Iran Talks Seen Withering Until August as Oil Market Heats Up

Nuclear talks between world powers and Iran aren’t likely to resume until after the Islamic Republic installs its new president next month, all but eliminating the chances of an early resurrection of their accord struck six years ago Wednesday and a jump in Iranian oil exports.

A seventh round of negotiations in Vienna is expected to convene around mid-August, according to two officials familiar with the schedule, who asked not to be identified in line with diplomatic rules. A third European attache, who also requested to remain unidentified, said Iran was only expected to resume talks once Ebrahim Raisi has been sworn in as president early next month.

Another slip in the timetable could further tighten energy markets counting on Iranian oil and gas exports later this year. A dispute between two foes of Tehran -- the United Arab Emirates and Saudi Arabia -- is preventing OPEC+ from boosting supplies as major economies emerge from pandemic lockdowns.

Iran Can Quickly Pump 3.8m b/d of Oil If Sanctions Eased: IEA

The star-crossed agreement capped Iran’s nuclear activities in exchange for sanctions relief until then-President Donald Trump unilaterally withdrew the U.S. in 2018. Iran responded to reimposed penalties by gradually breaking the accord’s nuclear covenants and expanding the industrial infrastructure used to enrich the uranium fuel needed for power reactors or weapons. Diplomats have been trying to negotiate a way back since April.

Both the Biden administration and its European allies warned last week that they aren’t willing to wait forever for negotiations to resume. Even Iran’s typically supportive ally Russia appears impatient.

Allowing diplomacy to languish “in limbo for such a long time does not benefit” the pursuit of an outcome, Moscow’s envoy to the talks, Mikhail Ulyanov, told Kommersant in an interview published Monday. He said negotiations won’t resume before July 22 and suggested a longer delay was possible.

Disagreement over how to sequence U.S. sanctions relief and Iran’s forfeiture of nuclear capacity persist, according to Ulyanov. Tehran’s also asked for guarantees that the U.S. won’t again abandon the deal while the White House demands follow-on talks that address Iran’s missile program.

Raisi has made clear that his government will entertain no such discussions.

All the while Iran is developing its nuclear activity, which U.S. officials describe as galloping forward. Tehran has raised its uranium enrichment within a whisker of the purity required to make atomic weapons and begun laying the groundwork for thousands of new centrifuges to potentially come online this year.

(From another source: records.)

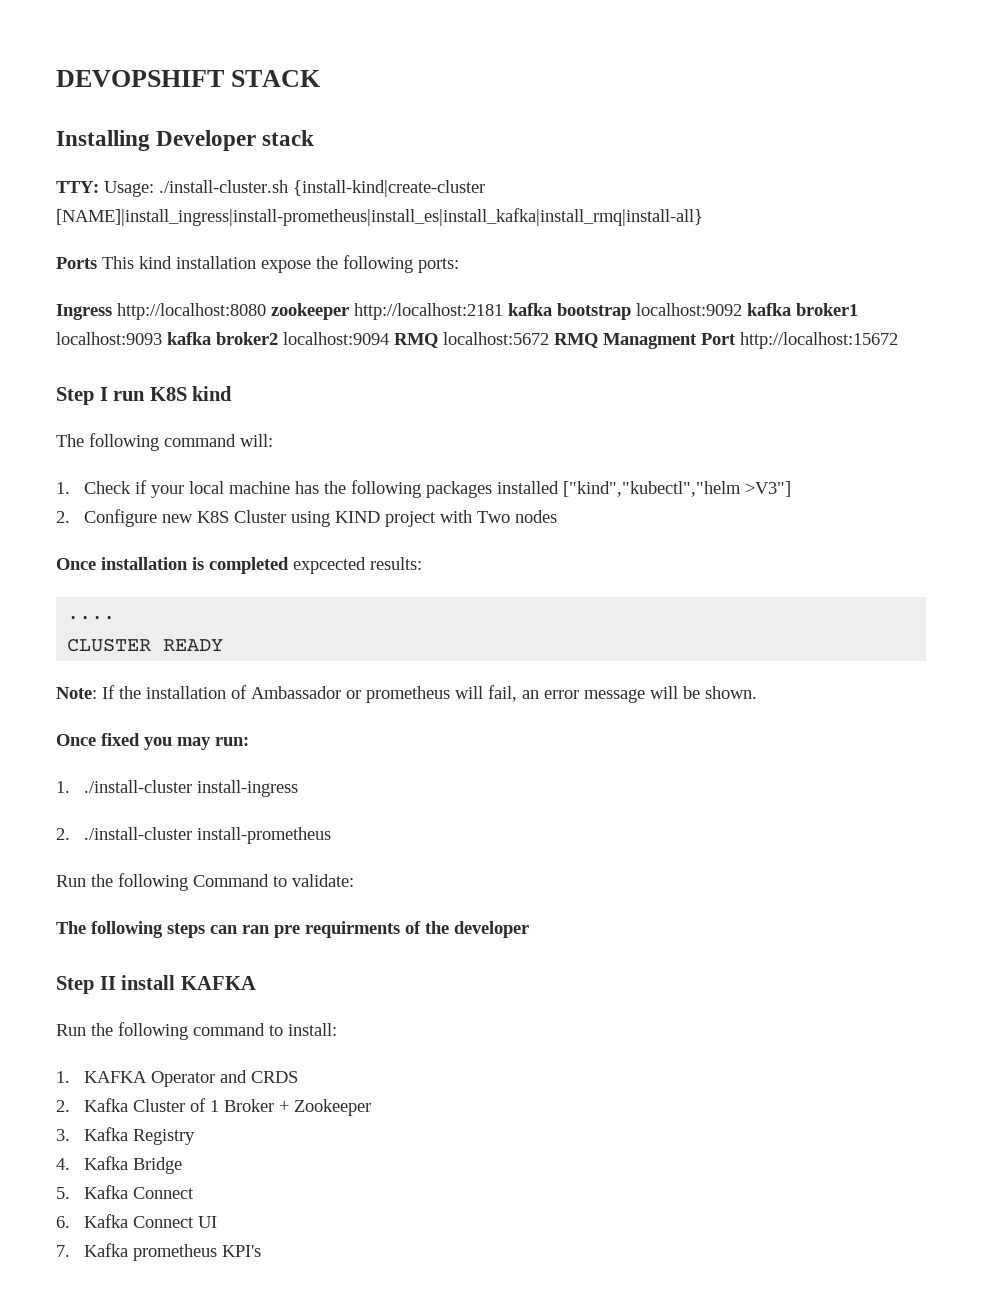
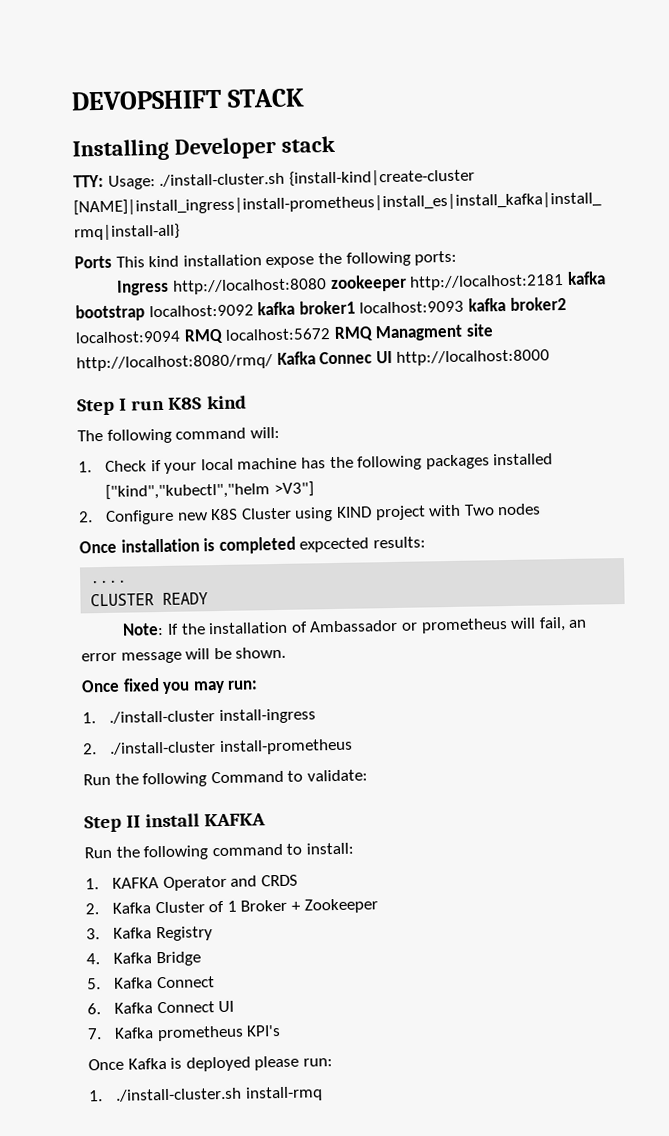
[701,332,898,349] Port http://localhost:15672 -> [465,323,494,337] [76,349,551,372] site http://localhost:8080/rmq/ Kafka Connec UI http://localhost:8000
[56,921,529,938] // The following steps can ran pre requirments of the developer -> (368, 775) none
(261, 1251) none -> [88,1055,333,1072] [88,1086,323,1102] // Once Kafka is deployed please run: // 1. ./install-cluster.sh install-rmq

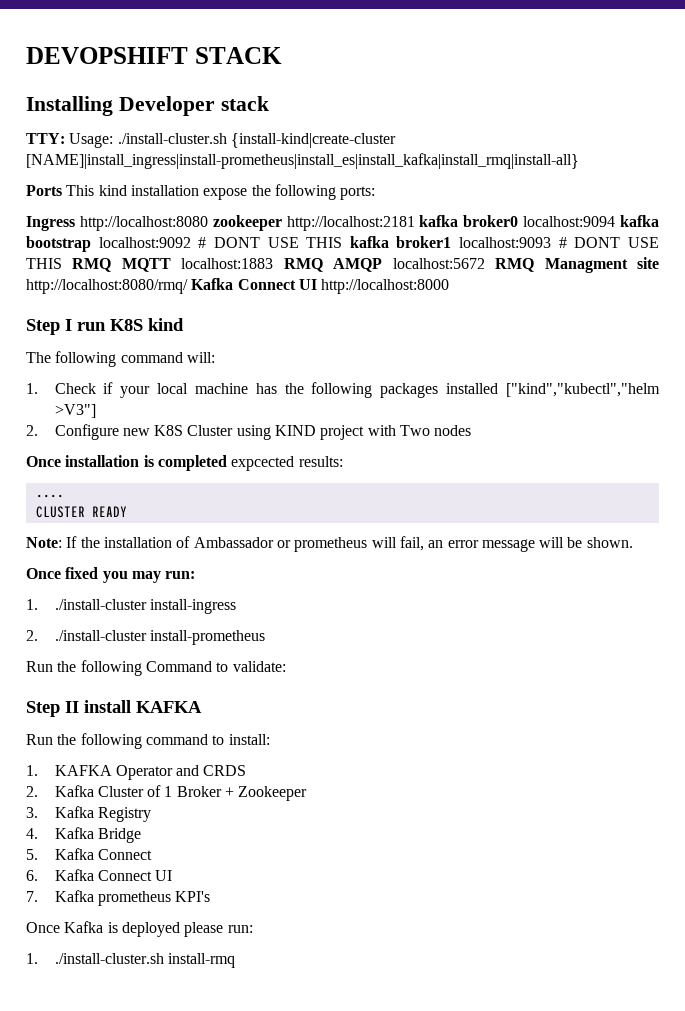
[75,296,567,322] [75,328,224,344] bootstrap localhost:9092 kafka broker1 localhost:9093 kafka broker2 localhost:9094 RMQ -> [463,215,659,227] [26,236,659,252] [26,258,383,272] broker0 localhost:9094 kafka bootstrap localhost:9092 # DONT USE THIS kafka broker1 localhost:9093 # DONT USE THIS RMQ MQTT localhost:1883 RMQ AMQP
[319,351,373,365] Connec -> [237,279,296,290] Connect

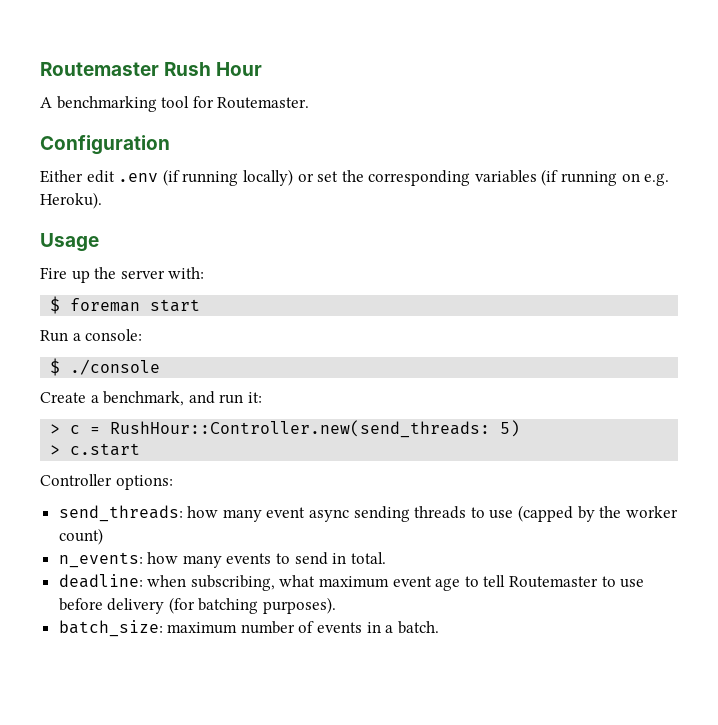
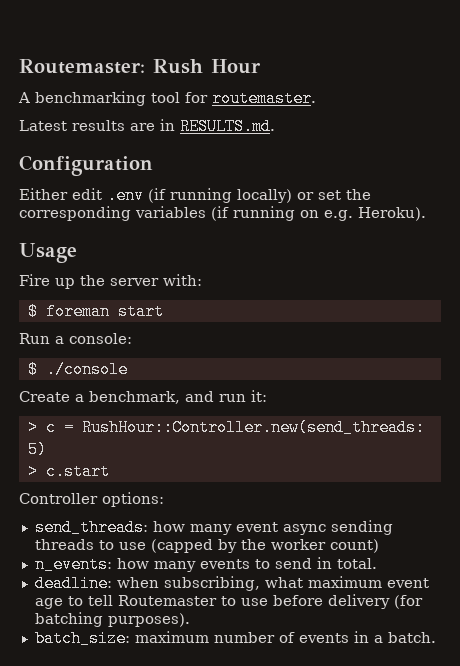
[40,62,159,76] Routemaster -> [19,59,145,74] Routemaster:
[217,97,310,109] Routemaster. -> [212,90,316,107] [19,118,275,135] routemaster. // Latest results are in RESULTS.md.

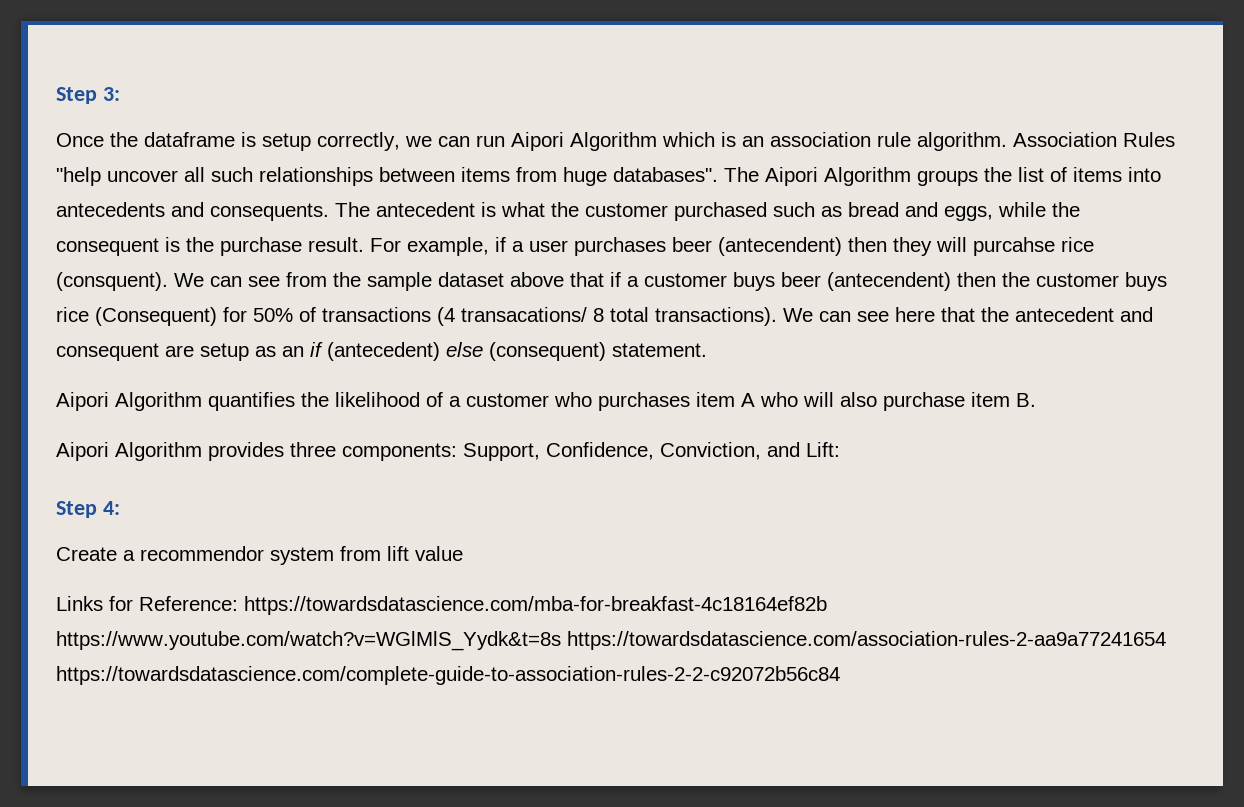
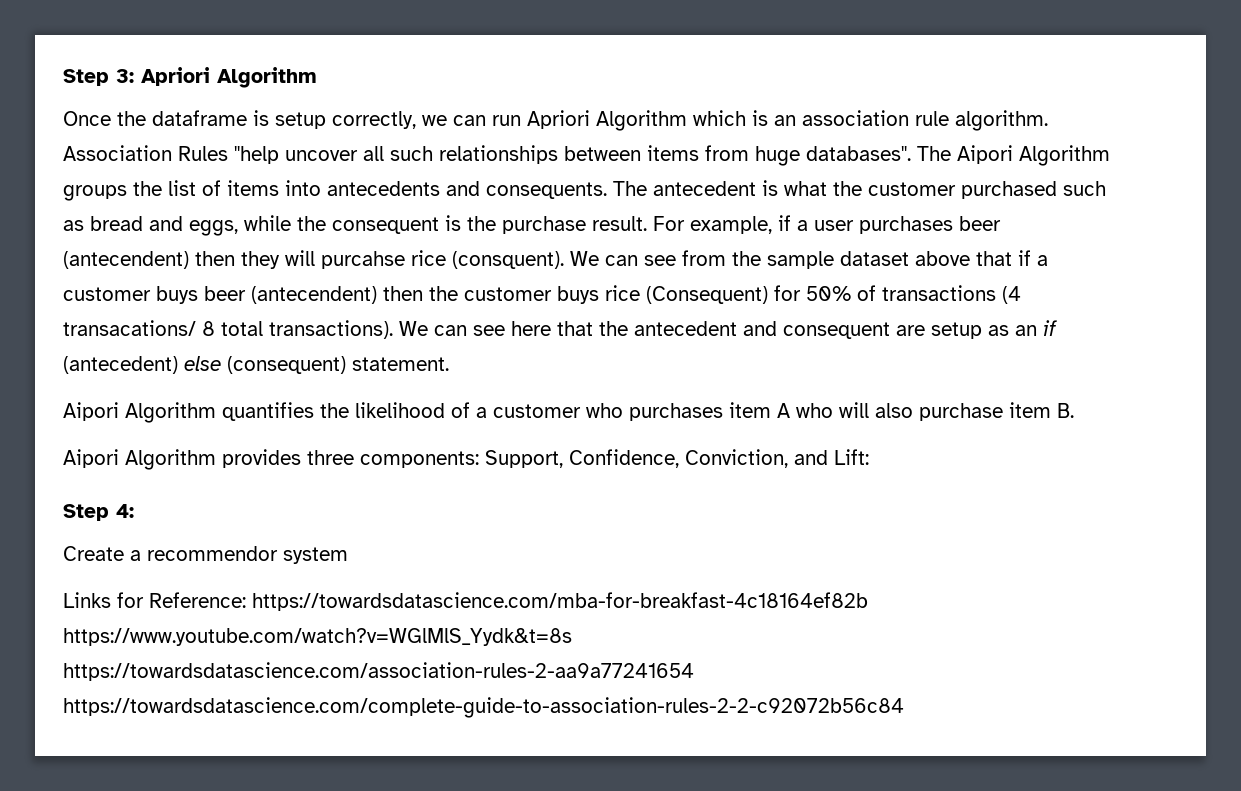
(120, 94) none -> [141,67,317,88] Apriori Algorithm
[511,132,564,151] Aipori -> [527,110,590,129] Apriori
[340,546,463,561] from lift value -> (348, 555) none

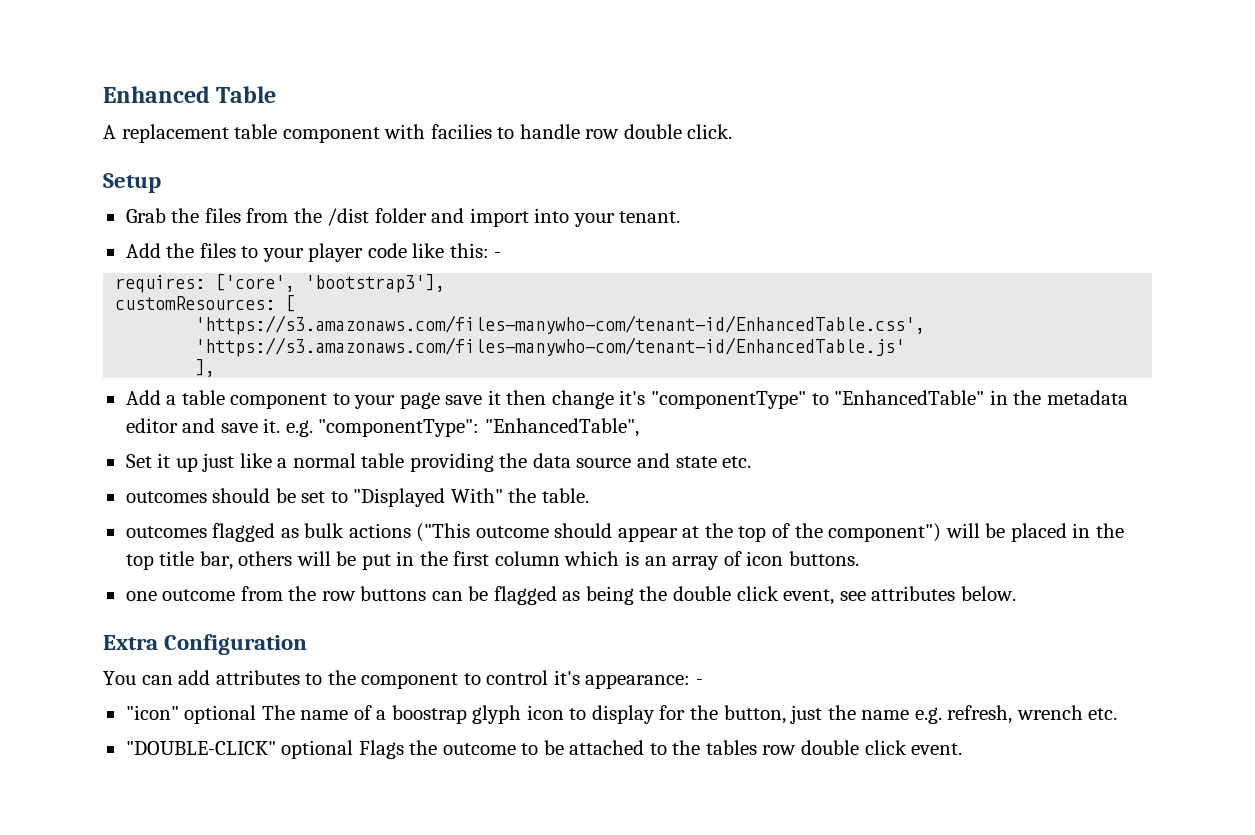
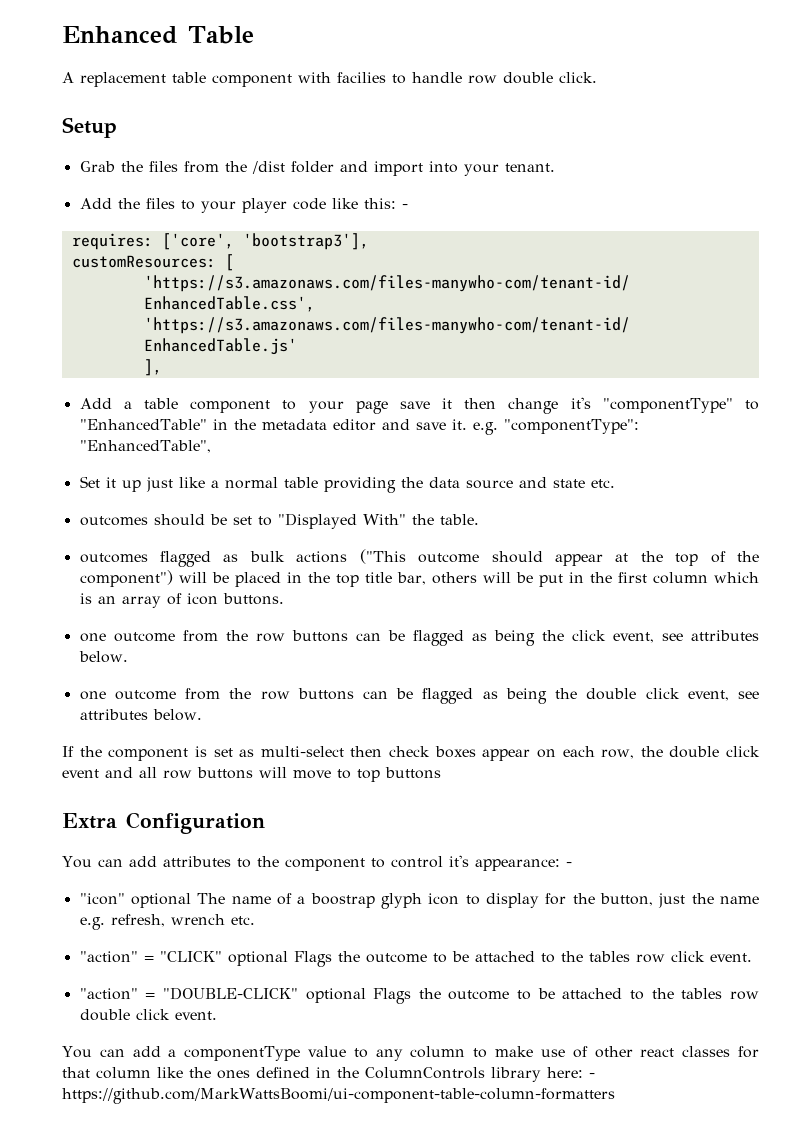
(859, 558) none -> [79,630,759,646] [78,651,128,663] // one outcome from the row buttons can be flagged as being the click event, see attributes below.
(1016, 593) none -> [62,746,760,761] [62,767,441,782] // If the component is set as multi-select then check boxes appear on each row, the double click event and all row buttons will move to top buttons
(1118, 714) none -> [79,951,752,967] [79,988,156,1000] "action" = "CLICK" optional Flags the outcome to be attached to the tables row click event. // "action" =
(963, 749) none -> [62,1046,759,1061] [62,1067,595,1082] [62,1088,615,1104] // You can add a componentType value to any column to make use of other react classes for that column like the ones defined in the ColumnControls library here: - https://github.com/MarkWattsBoomi/ui-component-table-column-formatters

One European diplomat said delaying talks until Raisi takes office doesn’t necessarily undermine the chances for a compromise. The person noted the former judiciary chief, who’s backed by Iran’s supreme leader, has so far indicated he’s willing to continue pursuing a deal that would lift sanctions and put the atomic caps back in place.

Moreover, many of the perceived advances that Iran’s nuclear scientists have made are mostly rehashed pursuits that they’d abandoned years ago, according to Robert Kelley, a U.S. nuclear-weapons engineer who directed inspections of Iraq and Libya’s atomic programs at the International Atomic Energy Agency.

Iran Talks Seen Withering Until August as Oil Market Heats Up

“Iran’s possessed the knowledge to make uranium metal for decades,” said Kelley, referring to IAEA reports detailing production of the material as far back as 1995. “Their production of metal now is actually removing nuclear material from the pipeline that could otherwise be enriched to higher levels at short notice.”

The IAEA reported last week that Iran notified inspectors it would begin producing uranium metal at a fuel-fabrication plant in Esfahan, a city in central Iran. That announcement followed an earlier declaration in February that Iran sought to produce uranium-silicide fuel for its Tehran research reactor.

Such production of metallic uranium silicide fuel was originally developed at U.S. national laboratories precisely in order to reduce the risk that nuclear material might be used to make weapons and “has been successful in its goal of reducing proliferation risks,” according to IAEA documents.